Do you run a service business? Your obsession with time may be messing with your pricing and seriously limiting how much you make, argues a new ebook from FreshBooks.
Whether you’re a dog walker or a designer, your approach to pricing is probably pretty similar, at least if you’re relatively new to the game. Most likely you take a look at your costs, figure out what you need to cover them and then add a bit on top for what seems like a reasonable profit and present the final product of these calculations to prospective clients as a daily or hourly rate.
It’s a tried and true method, but it’s probably costing you a bucketload of money and creating schedule feast or famine -- periods where you stress through the lean times and run like a lunatic in the busy ones -- according to a new ebook titled Breaking the Time Barrier from online accounting company FreshBooks.

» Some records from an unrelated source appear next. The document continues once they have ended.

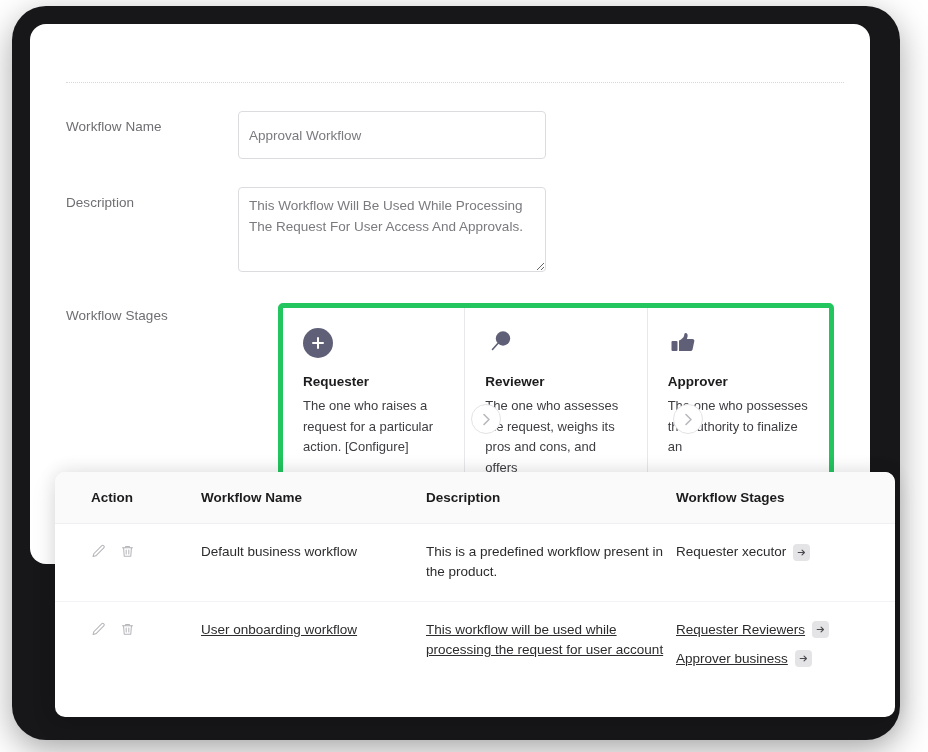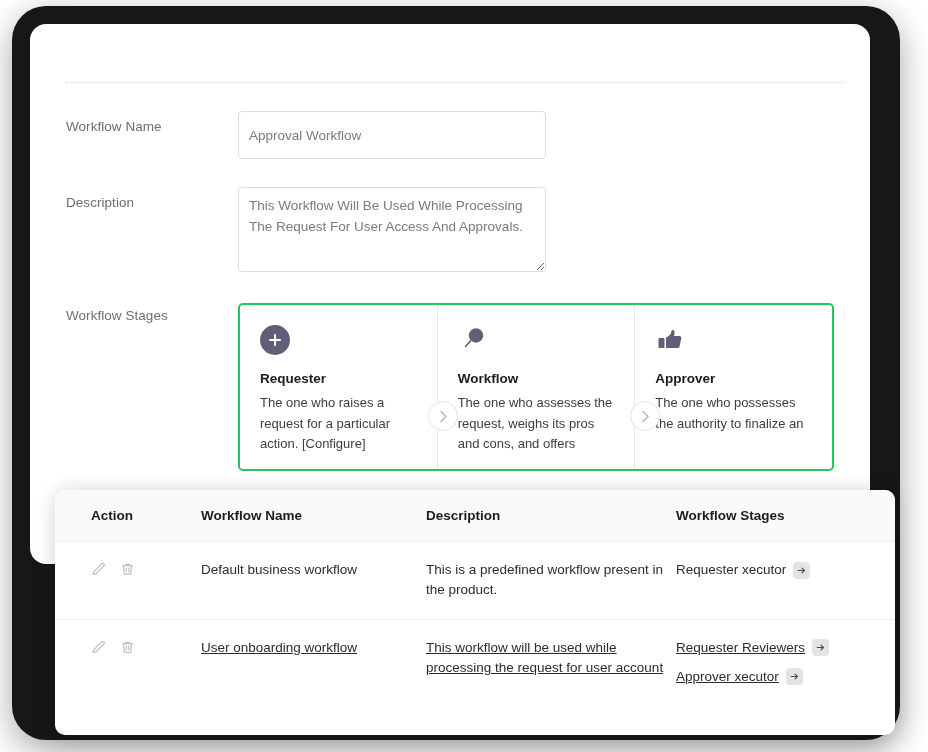"Requester" .stages-container { border: 2px solid #22c55e -> 5px solid #22c55e; margin-left: none -> 40px }
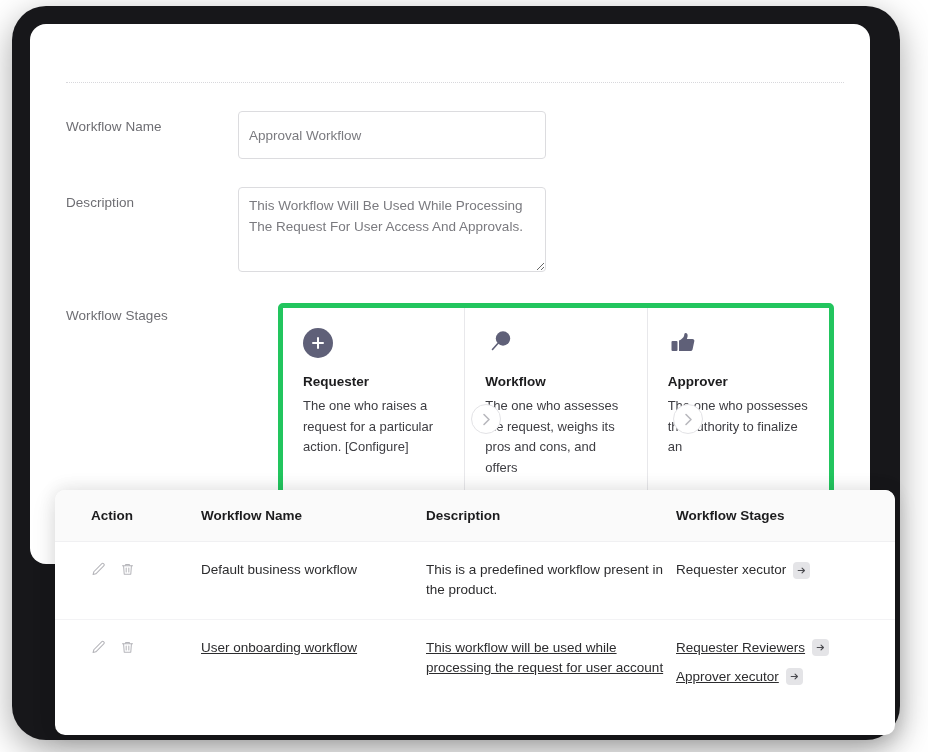"Workflow" div.stage-name { text: Workflow -> Reviewer }
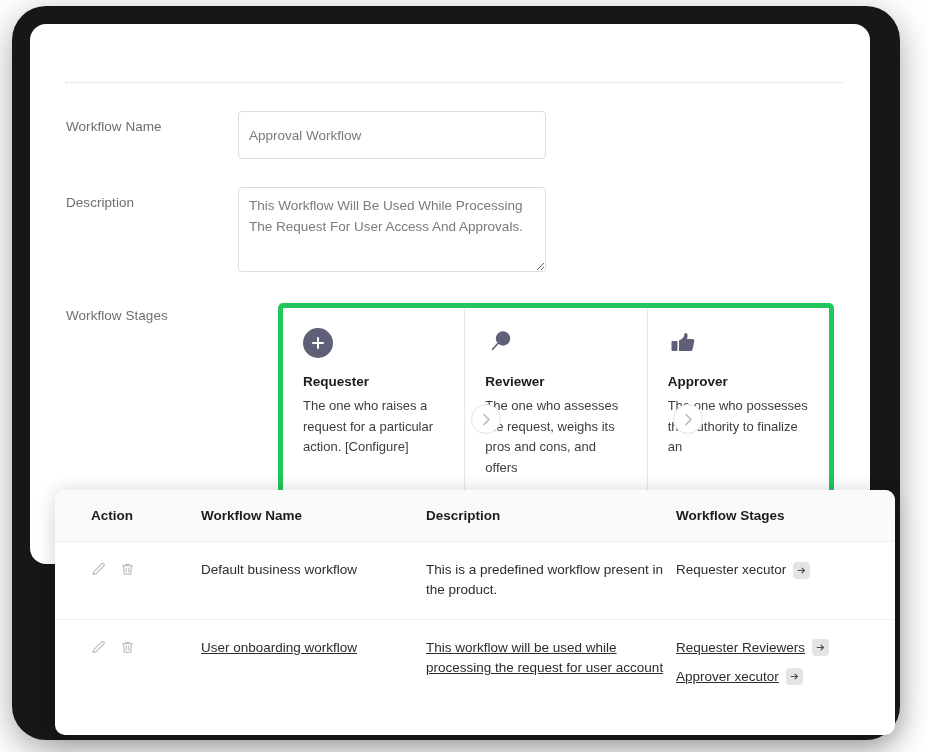"Action" .table-panel { top: 490px -> 472px }
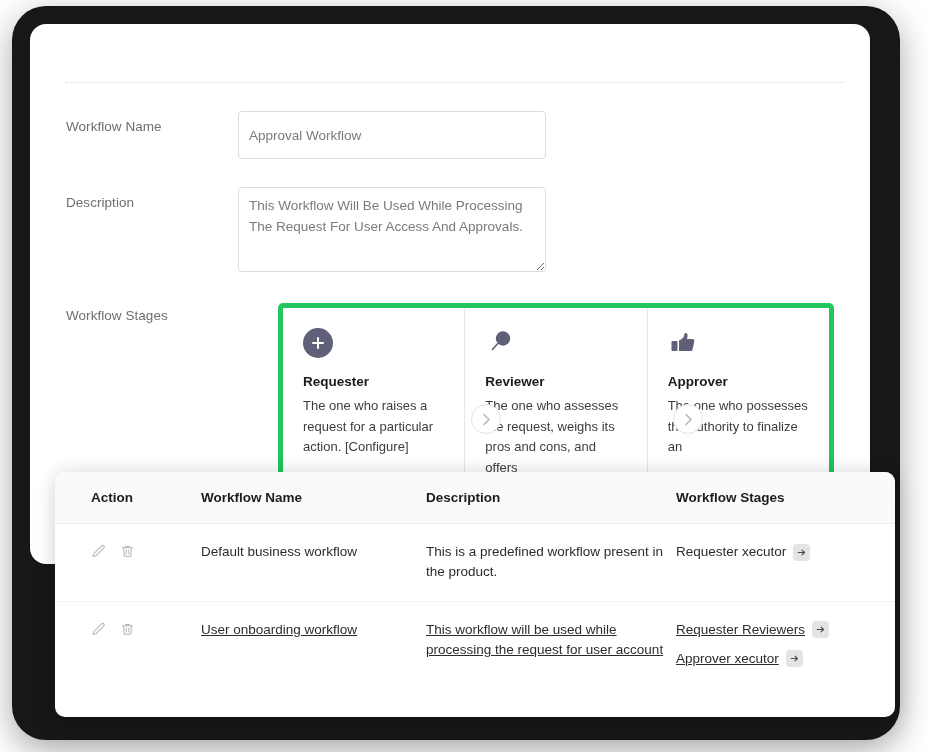"Approver xecutor" span.stage-chip-text { text: xecutor -> business }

There is a better way, it claims.
The book, which is a quick read, follows the trials and tribulations of a fictional website designer named Steve who’s struggling to make a healthy living as a freelancer. He enlists the help of a more experienced and successful designer named Karen, who acts as a sort of pricing Yoda, guiding Steve to discover his potential as a high earner and acting as an oracle to dispense FreshBooks' wisdom. What’s her central insight?
Quit all that obsessing about time and focus on value instead.
Your clients, Karen insists, don’t really care how long it take you to do something; they care about the value it creates for them. Focusing on clock watching isn’t just limiting your income, it’s also downright selfish.
"I look at pricing from [my clients’] point of view,” she tells young padawan Steve in the book. "They don’t hire me to design a website for the sake of designing a website. They hire me to design a website that’s going to help them grow their business. I find when I look at it like that--from their perspective--it’s clear I’m not selling time. Instead, I’m selling a solution that is going to make an impact for my client and achieve some business objective."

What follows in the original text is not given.